SPEI_TTS_BOOKMARK: The bookmark element is used to insert a bookmark into the input stream. If an application specifies interest in bookmark events, it will receive the bookmark events during synthesis. wParam is the current bookmark name (in base 10) converted to a long integer. If name of current bookmark is not an integer, wParam will be zero. lParam is the bookmark string. elParamType has to be SPET_LPARAM_IS_STRING.
SPEI_WORD_BOUNDARY: A word is beginning to synthesize. Markup language (XML) markers are counted in the boundaries and offsets. wParam is the character length of the word in the current input stream being synthesized. lParam is the character position within the current text input stream of the word being synthesized.
SPEI_PHONEME: Phoneme was returned by the TTS engine. The high word of wParam is the duration, in milliseconds, of the current phoneme element. The low word is the id of the next phoneme element. The high word of lparam is the phoneme element feature defined in SPVFEATURE. This value will be zero if the current phoneme element is not a primary stress or emphasis. The low word of lParam is the id for the current phoneme element being synthesized.

When the engine synthesizes a phoneme comprised of more than one phoneme element, it raises an event for each element. For example, when a Japanese TTS engine speaks the phoneme "KYA," which is comprised of the phoneme elements "KI" and "XYA," it raises an SPEI_PHONEME event for each element. Because the element "KI" in this case modifies the sound of the element following it, rather than initiating a sound, the duration of its SPEI_PHONEME event is zero.
SPEI_SENTENCE_BOUNDARY: A sentence is beginning to synthesize. wParam is the character length of the sentence including punctuation in the current input stream being synthesized. lParam is the character position within the current text input stream of the sentence being synthesized.
SPEI_VISEME: Viseme was determined by synthesis engine. The high word of wParam is the duration, in milliseconds, of the current viseme. The low word is for the next viseme of type SPVISEMES. The high word of lParam is the viseme feature defined in SPVFEATURE. This value will be zero if the current viseme is not primary stress or emphasis.
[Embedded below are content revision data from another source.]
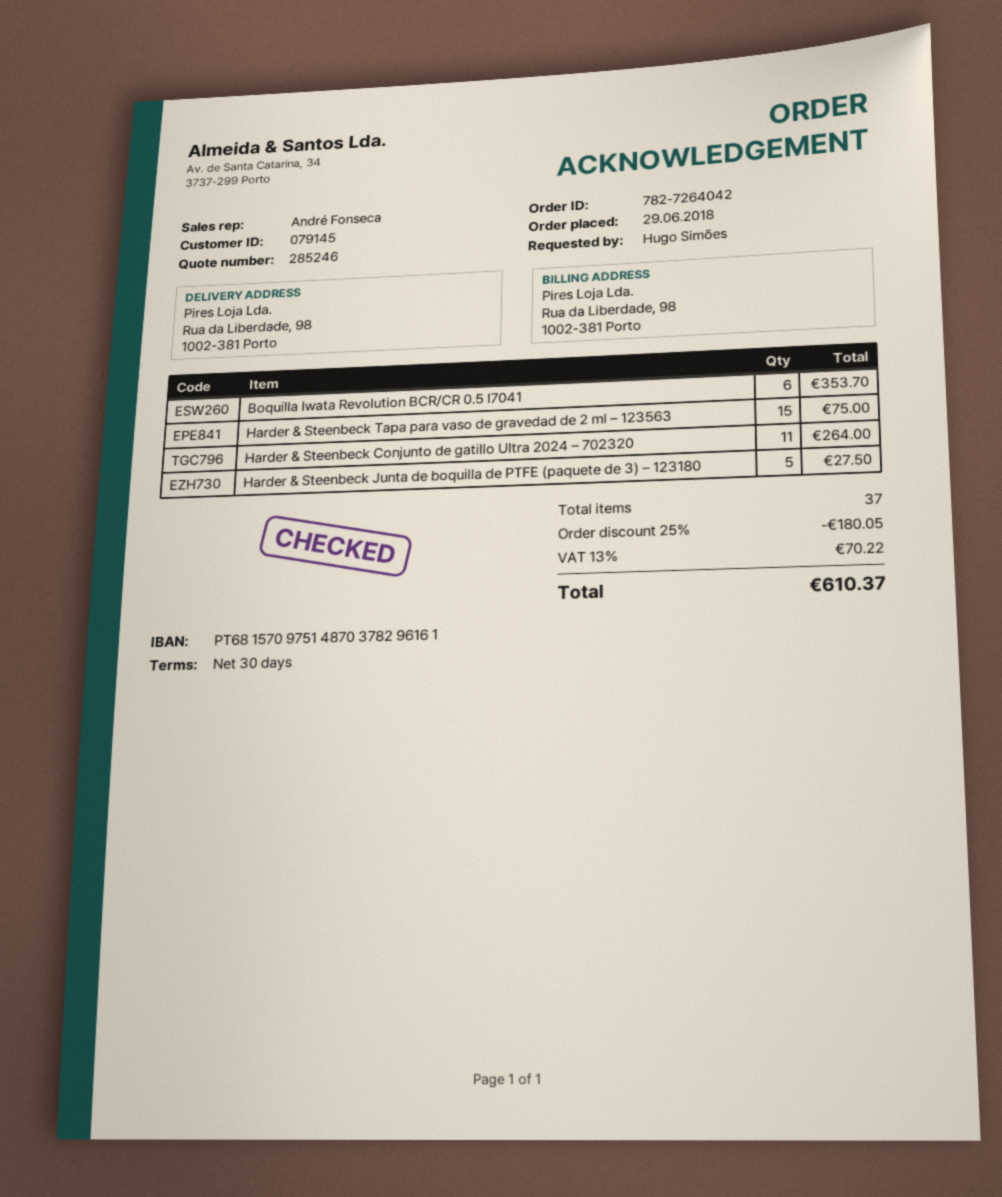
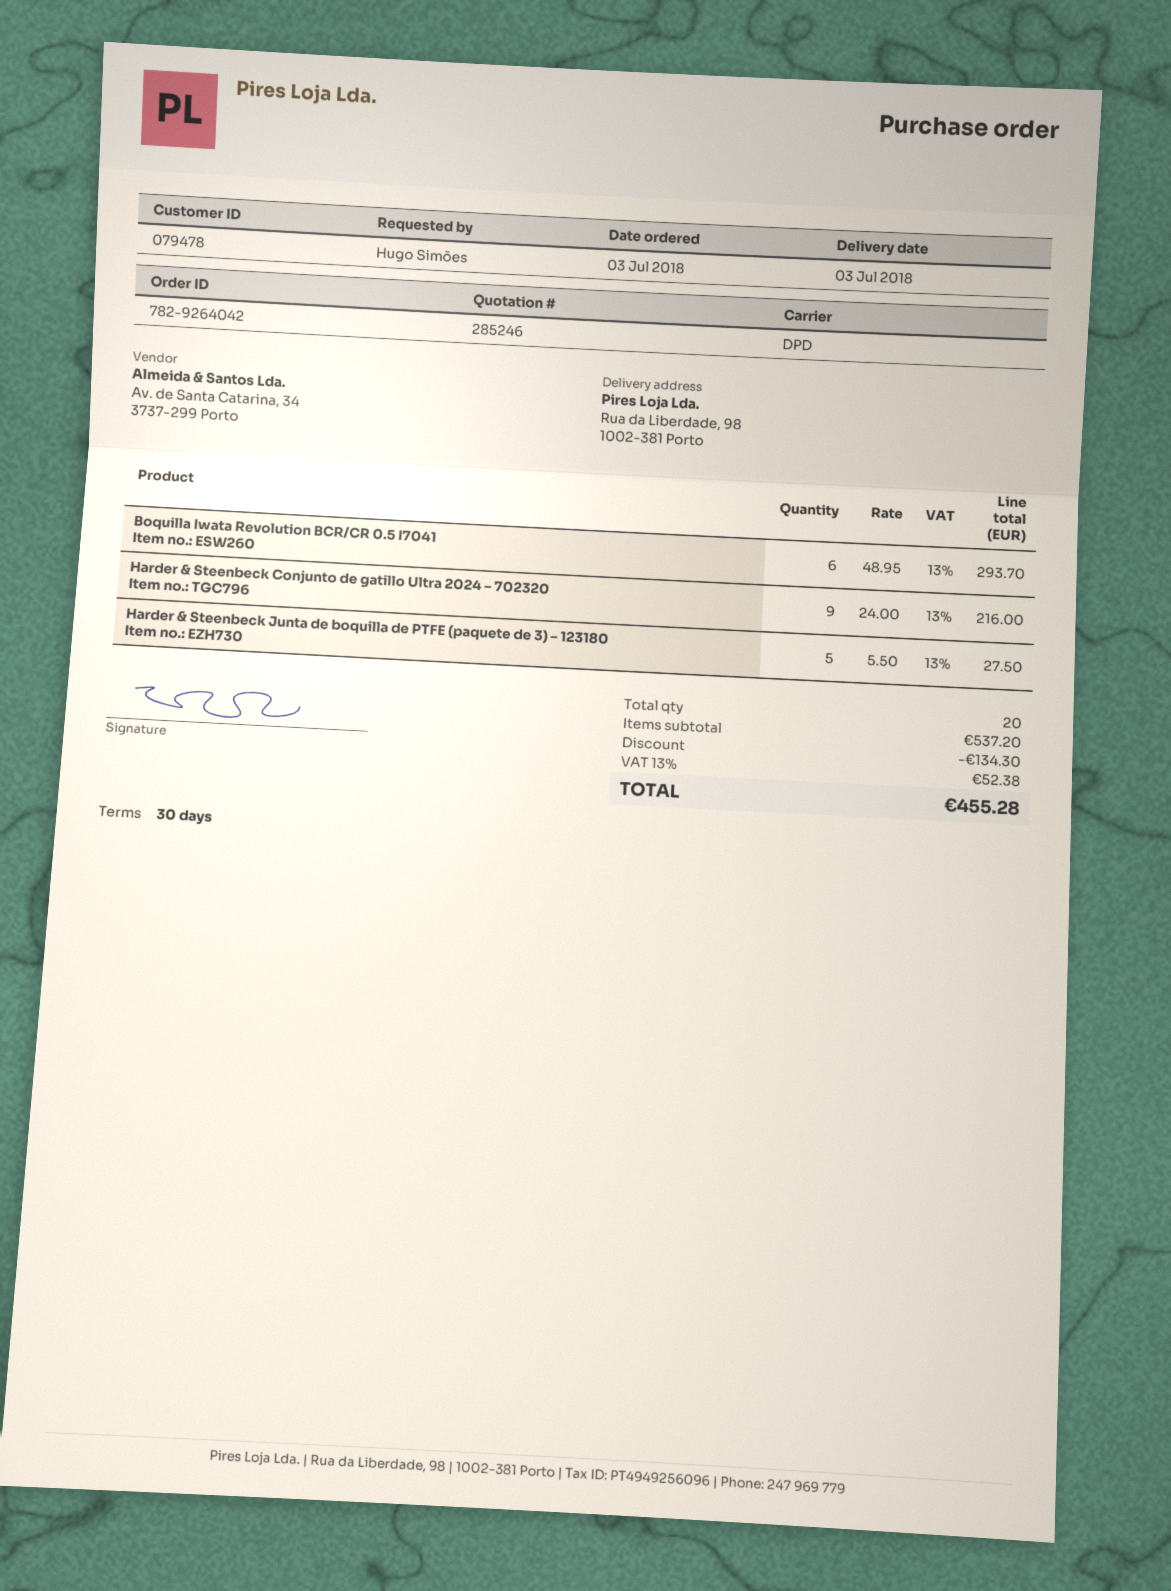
order number: 782-7264042 -> 782-9264042
order date: 2018-06-29 -> 2018-07-03
customer number: 079145 -> 079478
Boquilla Iwata Revolution BCR/CR 0.5 I7041: 6 for 353.70 -> 6 for 293.70
Harder & Steenbeck Tapa para vaso de gravedad de 2 ml – 123563: 15 for 75.00 -> none
Harder & Steenbeck Conjunto de gatillo Ultra 2024 – 702320: 11 for 264.00 -> 9 for 216.00
total quantity: 37 -> 20
discount: 180.05 -> 134.30
tax: 13% = 70.22 -> 13% = 52.38
total: 610.37 -> 455.28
The low word of lParam is the current viseme being synthesized.
SPEI_TTS_AUDIO_LEVEL: This event is fired by SAPI. lParam is 0, and wParam is the current audio level from zero to 100.
SPEI_TTS_PRIVATE: Reserved for private/internal use by the TTS Engine.
SPEI_MIN_TTS: Minimum event enumeration value for TTS events.
SPEI_MAX_TTS: Maximum event enumeration value for TTS events.
SPEI_END_SR_STREAM: The SR engine has finished receiving an audio input stream. LPARAM points to the SR engine's final HRESULT code (see CSpEvent::EndStreamResult). WPARAM points to a Boolean value signifying whether the audio input stream object was released (see CSpEvent::InputStreamReleased).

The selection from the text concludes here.